Version 1.0.7, $4.99 Home Page

imageSpecial strengths
  • Reading PDF and native Office documents with TextGuru is very good, with both landscape and portrait modes supported. Both of these modes offer full screen view and a slider for fast navigation. (The slider works better for Word documents than for PDFs.)
  • TextGuru is first and foremost a text editor, so many of its greatest strengths pertain to those functions. Though irrelevant to its use as an eReader, TextGuru's ability to edit (including search and replace, cut and paste, etc.) HTML and text files is remarkable. Other file formats (such as a test Pages document) can be viewed/edited as ASCII or HEX.
  • This application offers full-text search across your document store, and it can also do search and replace for editable files. For editable files, TextGuru navigates to the first instance of the search term and highlights it. However, there's no way to navigate to the subsequent instances.
  • TextGuru not only remembers where you left off reading, it remembers which file you last had open and takes you there first by default.
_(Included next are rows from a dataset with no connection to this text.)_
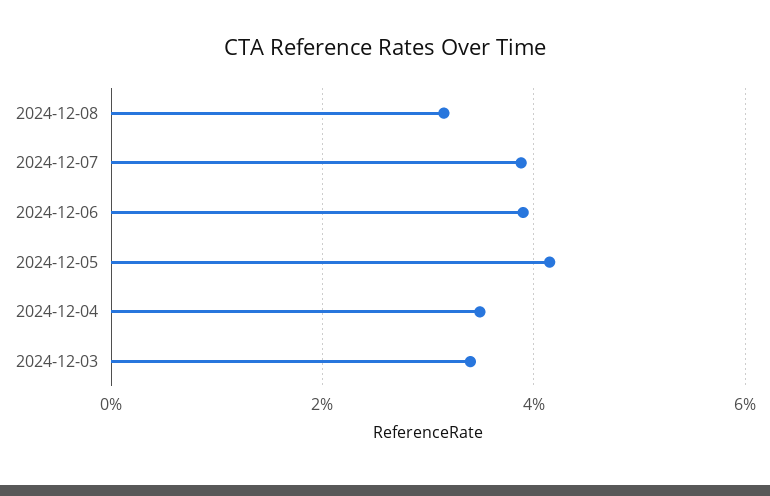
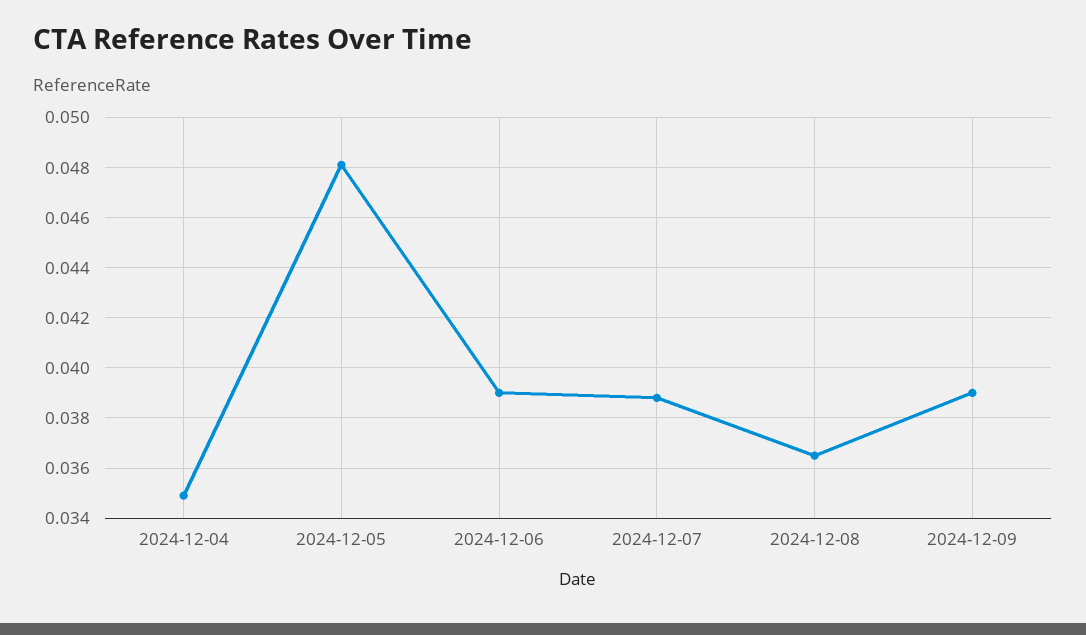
2024-12-08: 0.032 -> 0.0365
2024-12-05: 0.042 -> 0.048
2024-12-03: 0.034 -> none
2024-12-09: none -> 0.039

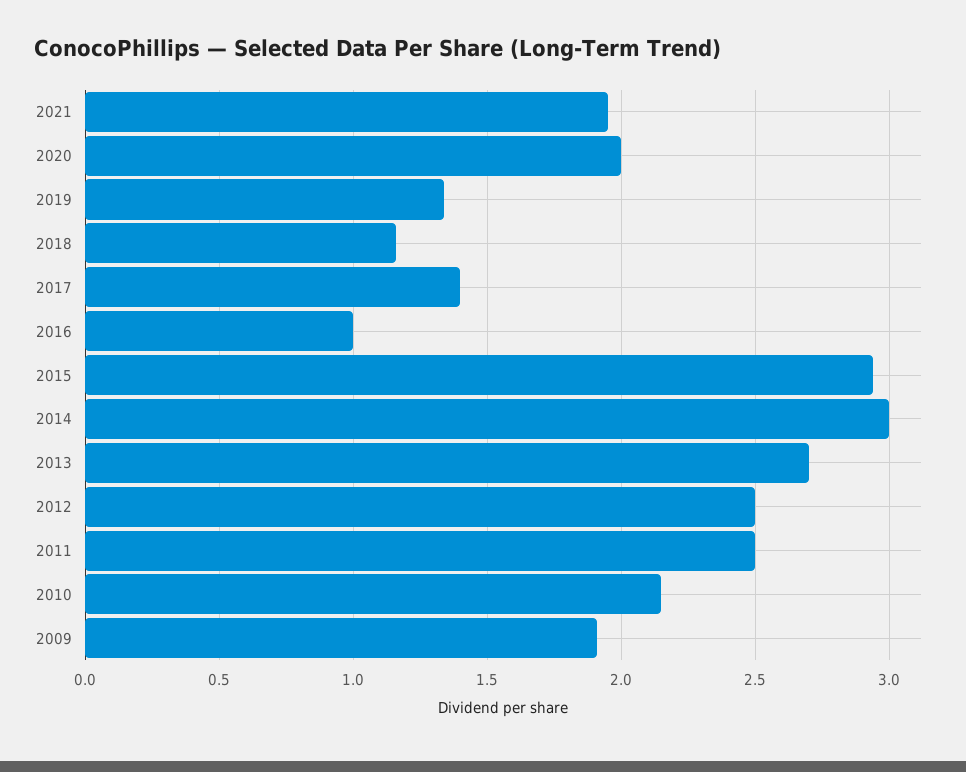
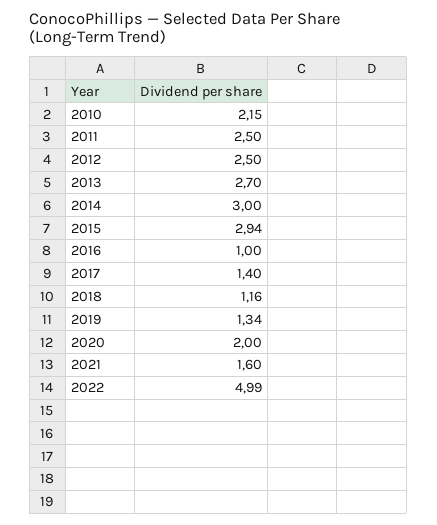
2021: 1.95 -> 1.6
2009: 1.9 -> none
2022: none -> 4.99

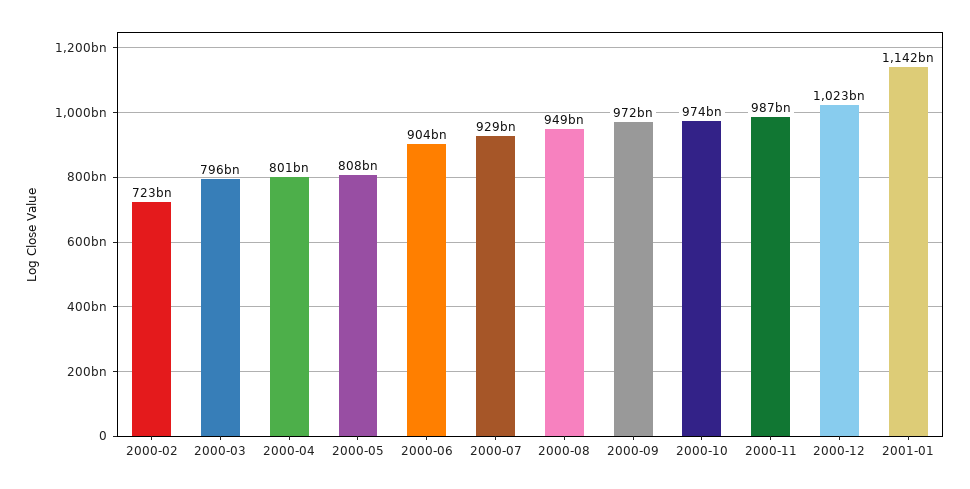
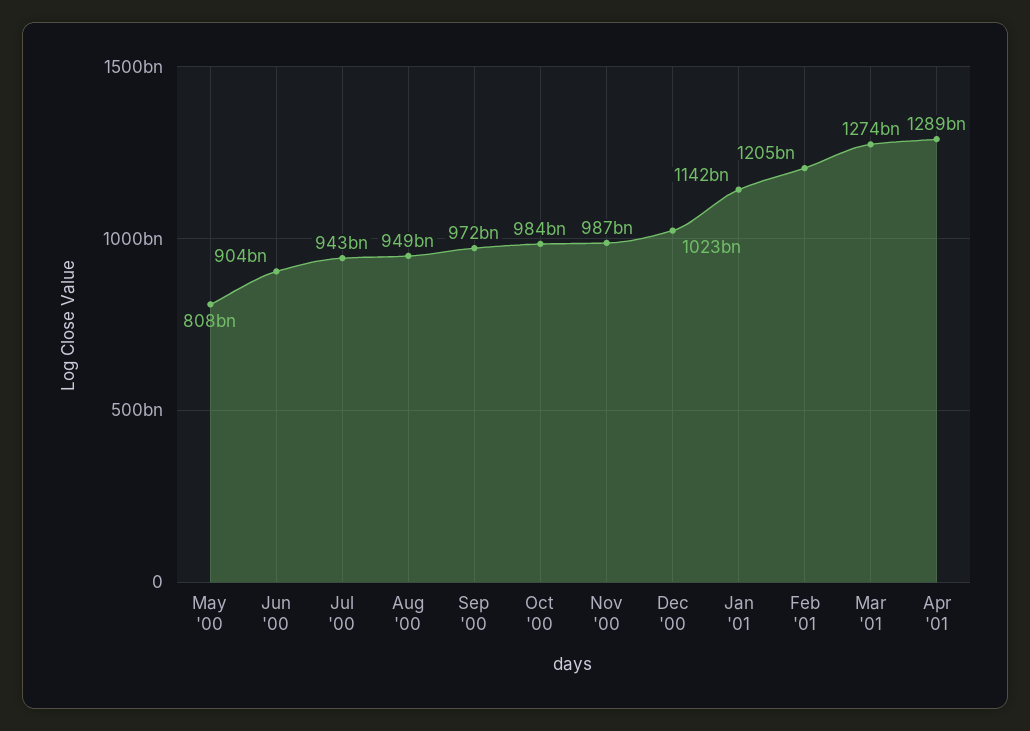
2000-02: 723000000000 -> none
2000-03: 796000000000 -> none
2000-04: 801000000000 -> none
2000-07: 929000000000 -> 943000000000
2000-10: 974000000000 -> 984000000000
Feb '01: none -> 1205000000000
Mar '01: none -> 1274000000000
Apr '01: none -> 1289000000000

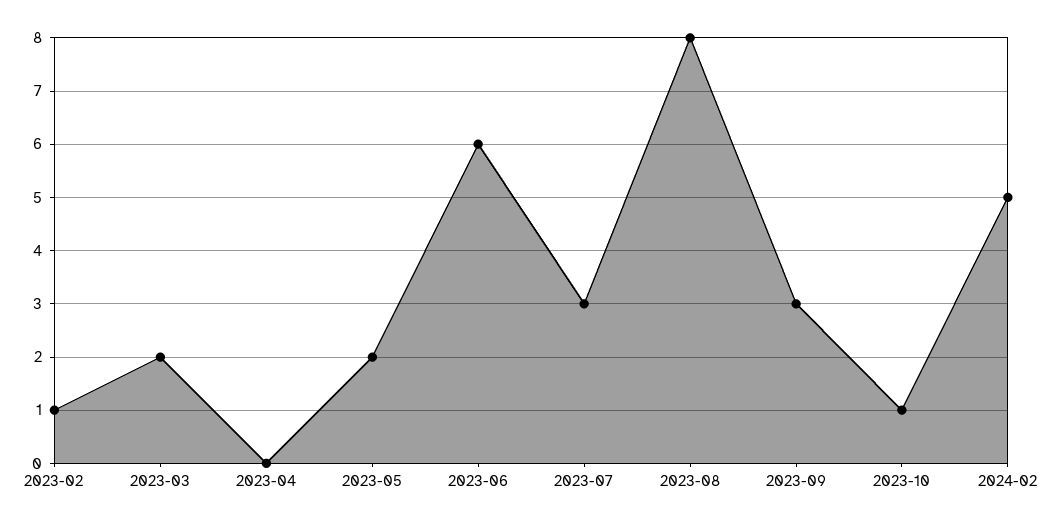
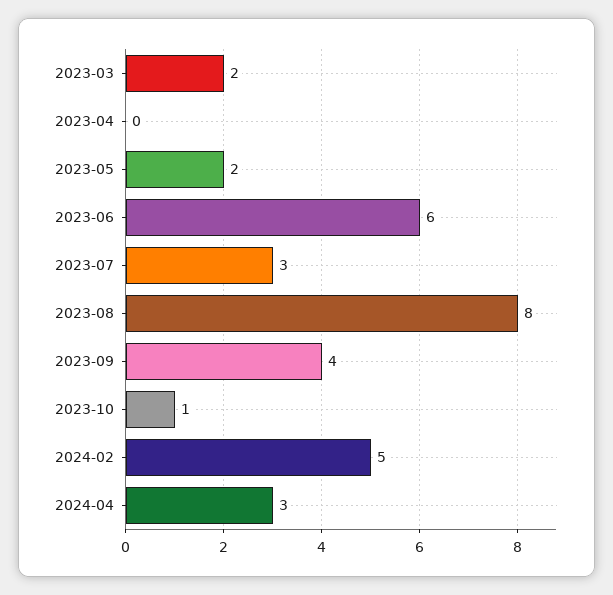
2023-02: 1 -> none
2023-09: 3 -> 4
2024-04: none -> 3

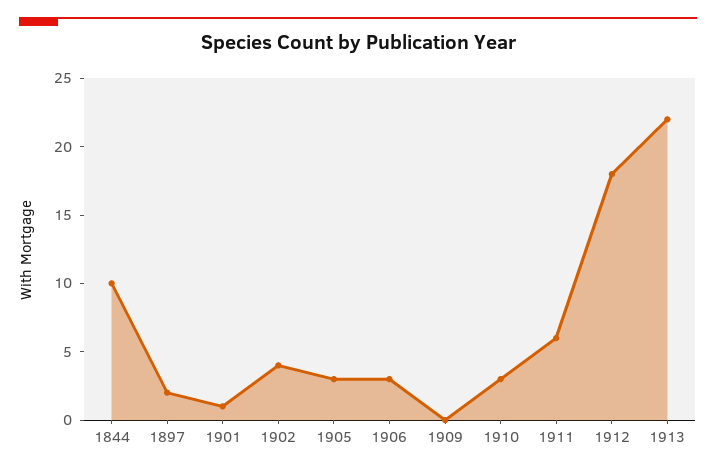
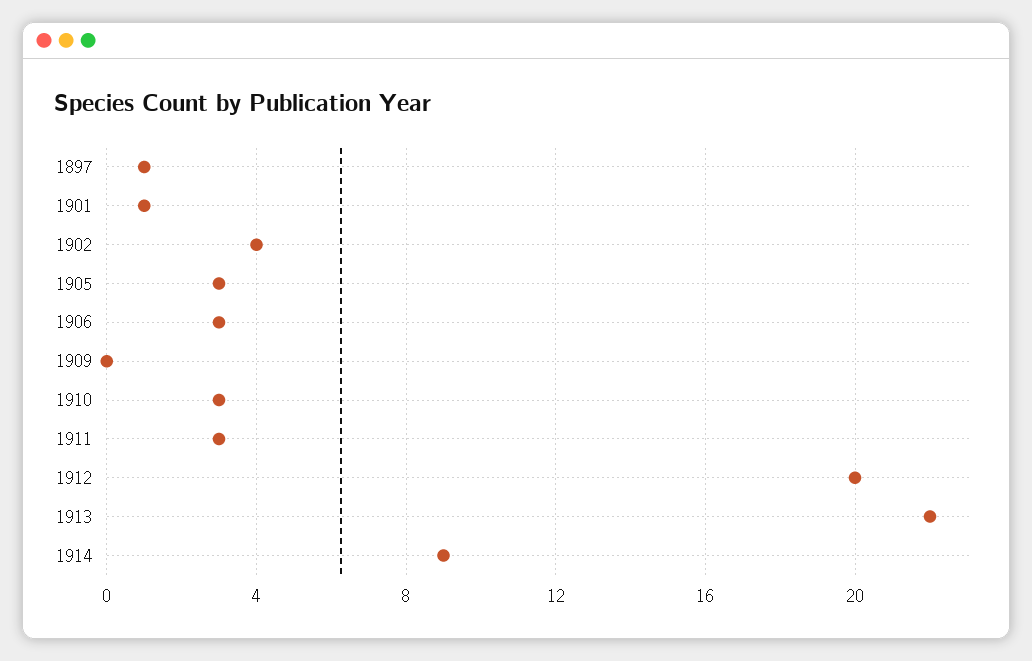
1844: 10 -> none
1897: 2 -> 1
1911: 6 -> 3
1912: 18 -> 20
1914: none -> 9

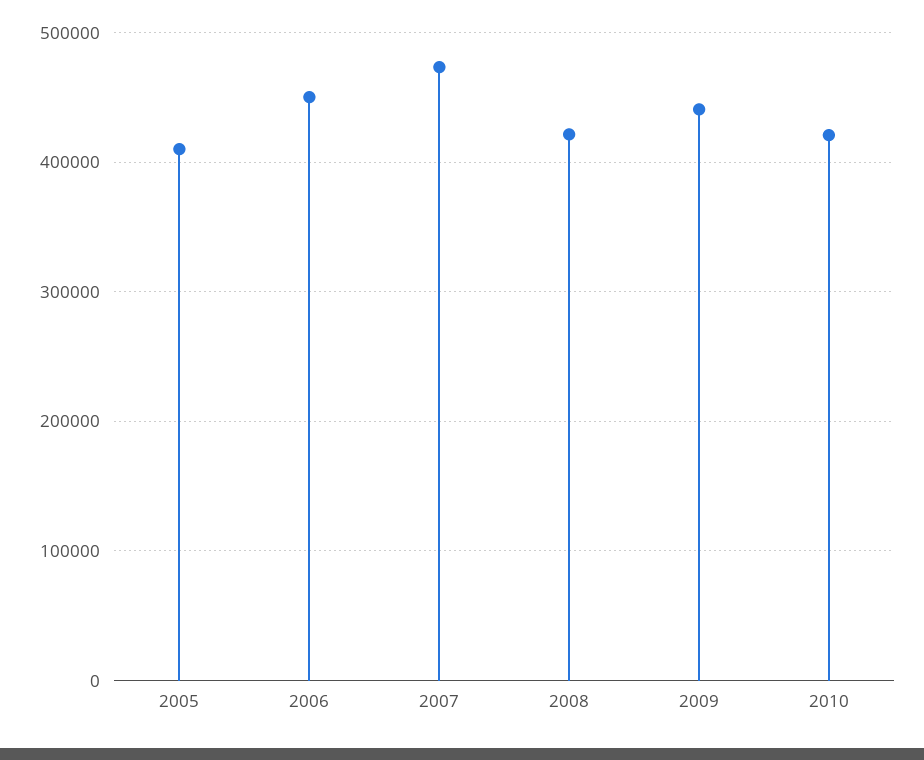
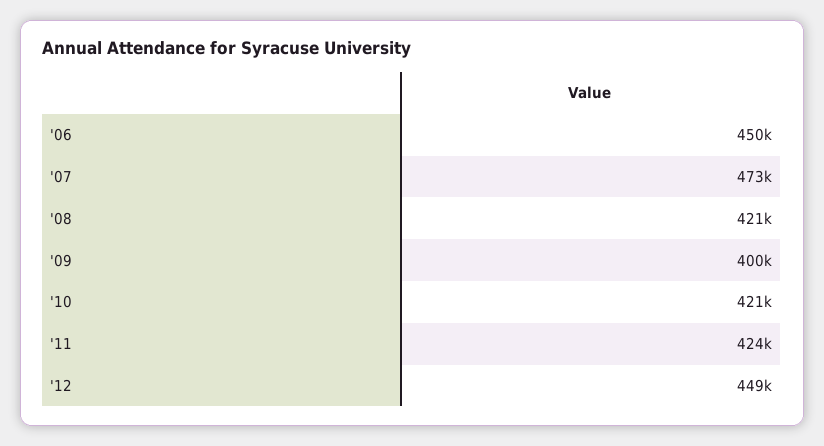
2005: 410000 -> none
2009: 440000 -> 400000
'11: none -> 424000
'12: none -> 449000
You can change this setting in the Settings pane.
  • TextGuru is the only application in this review that by default reformat HTML content to a font size appropriate for the iPhone display. (Except, of course, where the HTML content is inflexibly formatted using tables or CSS styles.)
Special weaknesses
  • No landscape mode for HTML files.
  • No support for adding folders or editing document names. TextGuru's otherwise nifty FileServer software (available for both Mac OS X and Windows) also cannot share folders.
  • The interface can become a little confusing as you switch from document viewing to document editing to document searching. Another confusing aspect is in the search feature for editable files. Doing a search here launches the "Search and Replace" screen, but the implication is that if you just enter a search, the term will be replaced with nothing if you don't enter a "Replace" term. (In fact, that doesn't happen, but this could be much clearer.)
  • The search feature promises more than it delivers, in two respects:
  • It delivers some false results (for example, a PDF file showed up in a search for the word "bold", but I determined that the word does not in fact exist in that file).
  • It doesn't display the instances of the search text in the files when you open them. In the case of files of more than 1 or 2 pages, this renders the search feature less than useful.
  • TextGuru reads neither RTF nor web archive files, and to read HTML files you must first bring the file up into its text editor, and then switch to a web preview mode.


image
TouchFS

Version 1.2, $14.99 Home Page

imageSpecial strengths
  • TouchFS can follow hyperlinks in Word and HTML documents (but not in PDF files). It has an excellent implementation of an embedded web browser that doesn't take users outside of the TouchFS interface. The interface also lets user navigate backwards and forwards while they are browsing the web.
  • For HTML files, TouchFS follows in-document bookmarks as well as external links.
  • TouchFS lets users set up a username and password to authenticate against to protect access to the iPhone document store.
Special weaknesses
  • TouchFS offers no ability to annotate or add bookmarks to your files on the iPhone.
  • Users can't change the names of files or folders, or create or move them within the TouchFS interface.
  • TouchFS has no built-in navigation tools to help users while reading long documents. All navigation relies on swipes, which don't work very well if you've enlarged a particular document (as you frequently want to do with PDF files.) Lack of navigation aids also hinders reading of HTML files, since a double-tap changes the page zoom as often as it causes a page scroll.
  • The file list is difficult to use, since icons are so small you can't always tell what file type you're loading, and filenames typically don't display completely with the very large font size.
  • TouchFS has no full-screen view.
  • TouchFS resizes PDF files when switching from landscape to portrait view, but doesn't do the same for HTML. Like most of the apps in this category, it also doesn't attempt to appropriately format HTML to fit the screen with a readable font size.
  • Expensive. Considering how many other, better eReaders there are in this category--all for much less money--TouchFS is clearly overpriced. It's by far the most expensive of the bunch ($14.99, almost twice that of the top-rated app here, A.I. Disk, at $7.99).
Other notes
  • TouchFS supports display of PDF, Microsoft Office documents, HTML, and text files The application will display image files, but won't play audio or video files. It supports iWork formats using the document's PDF preview.
  • Like some of the other apps reviewed here, TouchFS uses WebDAV and Bonjour to connect the iPhone to your PC. The user connects to the iPhone server, which sets up a folder in Finder or Explorer from which you can add files and folders.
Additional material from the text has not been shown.